Each year, Project Censored lists the top 25 stories ignored by the mainstream media. Their 2003 release, which chronicled overlooked news items from 2001-2002, ranked the Bush administration's role in thwarting pre-Sept.11 terrorist investigations at No. 4. "Bush Administration Hampered FBI Investigation into Bin Laden Family Before 9/11," they announced, using scattered news reports and former FBI deputy director John O'Neill's testimony to back claims that the government obstructed terrorism investigations and placed oil concerns above citizens' safety. "The main obstacles to investigating Islamic terrorism were US oil corporate interests and the role played by Saudi Arabia in it," O'Neill told French intelligence analysts Jean-Charles Brisard and Guillaume Dasquie. _____________________

BuzzFlash July 29, 2003

16 Words and 28 Pages by Maureen Farrell

"All of the answers, all of the clues allowing us to dismantle Osama Bin Laden's organization, can be found in Saudi Arabia." - Former FBI deputy director, John O'Neill.

Each year, Project Censored lists the top 25 stories ignored by the mainstream media. Their 2003 release, which chronicled overlooked news items from 2001-2002, ranked the Bush administration's role in thwarting pre-Sept.11 terrorist investigations at No. 4. "Bush Administration Hampered FBI Investigation into Bin Laden Family Before 9/11," they announced, using scattered news reports and former FBI deputy director John O'Neill's testimony to back claims that the government obstructed terrorism investigations and placed oil concerns above citizens' safety. "The main obstacles to investigating Islamic terrorism were US oil corporate interests and the role played by Saudi Arabia in it," O'Neill told French intelligence analysts Jean-Charles Brisard and Guillaume Dasquie.

Though O'Neill died in the World Trade Center on Sept. 11, questions linger.
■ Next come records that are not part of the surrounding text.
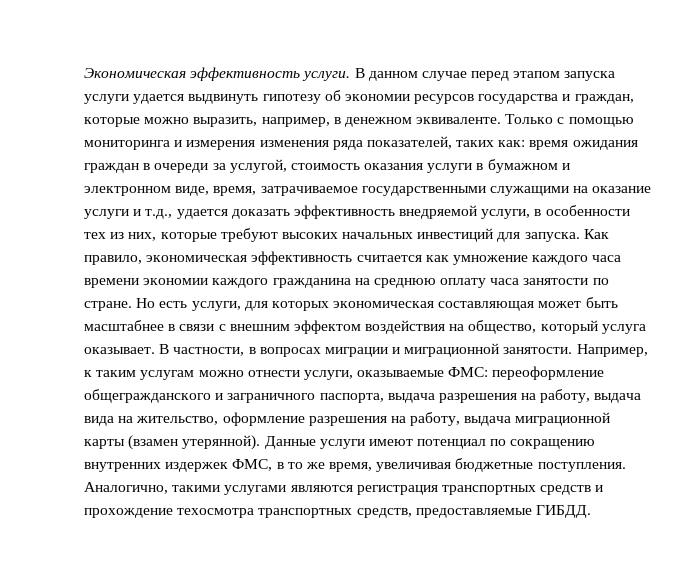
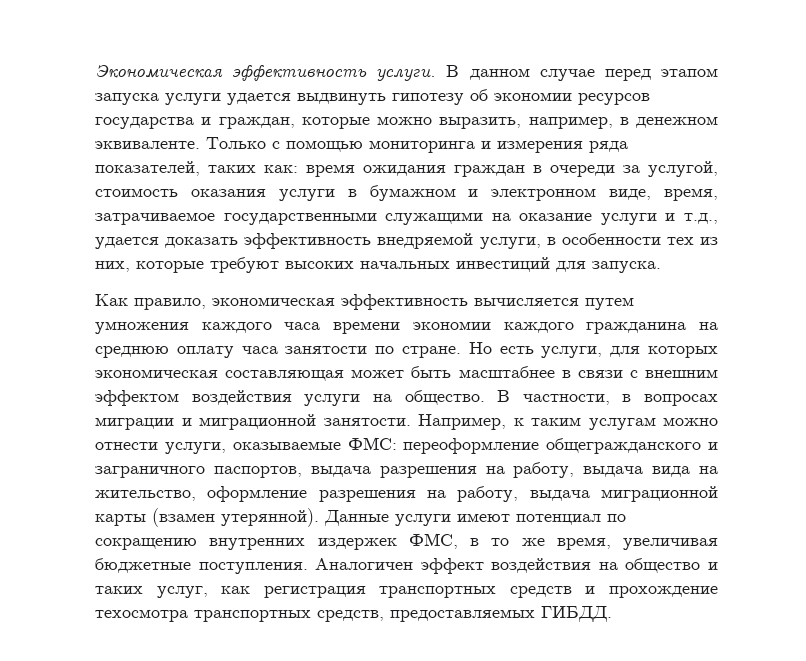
- Только с помощью мониторинга и измерения изменения ряда показателей, таких как:
+ Только с помощью мониторинга и измерения ряда показателей, таких как:
- время ожидания граждан в очереди за услугой, стоимость оказания услуги в бумажном и электронном виде, время, затрачиваемое государственными служащими на оказание услуги и т.д., удается доказать эффективность внедряемой услуги, в особенности тех из них, которые требуют высоких начальных инвестиций для запуска. Как правило, экономическая эффективность считается как умножение каждого часа времени экономии каждого гражданина на среднюю оплату часа занятости по стране.
+ время ожидания граждан в очереди за услугой, стоимость оказания услуги в бумажном и электронном виде, время, затрачиваемое государственными служащими на оказание услуги и т.д., удается доказать эффективность внедряемой услуги, в особенности тех из них, которые требуют высоких начальных инвестиций для запуска.
+ Как правило, экономическая эффективность вычисляется путем умножения каждого часа времени экономии каждого гражданина на среднюю оплату часа занятости по стране.
- Но есть услуги, для которых экономическая составляющая может быть масштабнее в связи с внешним эффектом воздействия на общество, который услуга оказывает.
+ Но есть услуги, для которых экономическая составляющая может быть масштабнее в связи с внешним эффектом воздействия услуги на общество.
- Например, к таким услугам можно отнести услуги, оказываемые ФМС: переоформление общегражданского и заграничного паспорта, выдача разрешения на работу, выдача вида на жительство, оформление разрешения на работу, выдача миграционной карты (взамен утерянной).
+ Например, к таким услугам можно отнести услуги, оказываемые ФМС: переоформление общегражданского и заграничного паспортов, выдача разрешения на работу, выдача вида на жительство, оформление разрешения на работу, выдача миграционной карты (взамен утерянной).
- Аналогично, такими услугами являются регистрация транспортных средств и прохождение техосмотра транспортных средств, предоставляемые ГИБДД.
+ Аналогичен эффект воздействия на общество и таких услуг, как регистрация транспортных средств и прохождение техосмотра транспортных средств, предоставляемых ГИБДД.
If he hadn't spoken to Brisard and Dasquie in July, 2001, for example, would hyped tales of his latest sin have made national headlines a month later? Or was this hype part of a larger campaign to smear him before his story could be told? And while O'Neill was discredited for his dogged determination to stop al-Qaeda, why was another FBI official awarded the "Presidential Rank of Meritorious Service" after hampering field agents' efforts to search Zaracarias Moussaoui's computer? In other words, why was one FBI official punished for trying to protect Americans, while those throwing cogs into an al-Qaeda investigation were rewarded?

Greg Palast's reports into ways FBI and military intelligence officials were instructed to "back off" investigations involving members of the bin Laden and Saudi royal families were also noted, and he revisited this story on the eve of Gulf War II. Addressing both Clinton's and Bush's reluctance to unearth the Saudis' connections to terrorists, he wondered why Bush was even more skittish than his predecessor. "But what made this new president take particular care to protect the Saudis, even to the point of stymying his own intelligence agencies?" he wondered. "The answers kept coming back: 'Carlyle' and 'Arbusto.'"
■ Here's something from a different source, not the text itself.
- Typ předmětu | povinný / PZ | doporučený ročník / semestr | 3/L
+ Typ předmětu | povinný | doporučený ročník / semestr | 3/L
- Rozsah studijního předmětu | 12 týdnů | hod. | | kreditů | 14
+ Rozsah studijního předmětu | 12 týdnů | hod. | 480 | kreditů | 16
The convoluted ties that connect Poppy Bush's Carlyle Group and George W. Bush's Arbusto to the bin Ladens and the Saudis are ones this administration would probably prefer everyone just overlook. "When President Bush announced he is hot on the trail of the money used over the years to finance terrorism, he must realize that trail ultimately leads not only to Saudi Arabia, but to some of the same financiers who originally helped propel him into the oil business and later the White House," Wayne Madsen wrote. The late James Hatfield, who committed suicide 15 days after the following article was published, was considerably less delicate. Exposing a "plot by Saudi master terrorist, Osama bin Laden, to assassinate Dubya during the July 20 economic [G-8] summit of world leaders," which could entail "a James Bond-like aerial strike in the form of remote-controlled airplanes packed with plastic explosives," he asked, "Why would Osama bin Laden want to kill Dubya, his former business partner?" (This was only two months before the Sept. 11 attacks, mind you, and one month before the CIA warned that Osama would try to hijack U.S. planes. Didn't Condi Rice say that nobody imagined such a scenario?) Despite numerous attempts to explain these murky ties, however, Palast captured them best in a single sentence: "While some people have guardian angels, our president seems to have guardian sheiks."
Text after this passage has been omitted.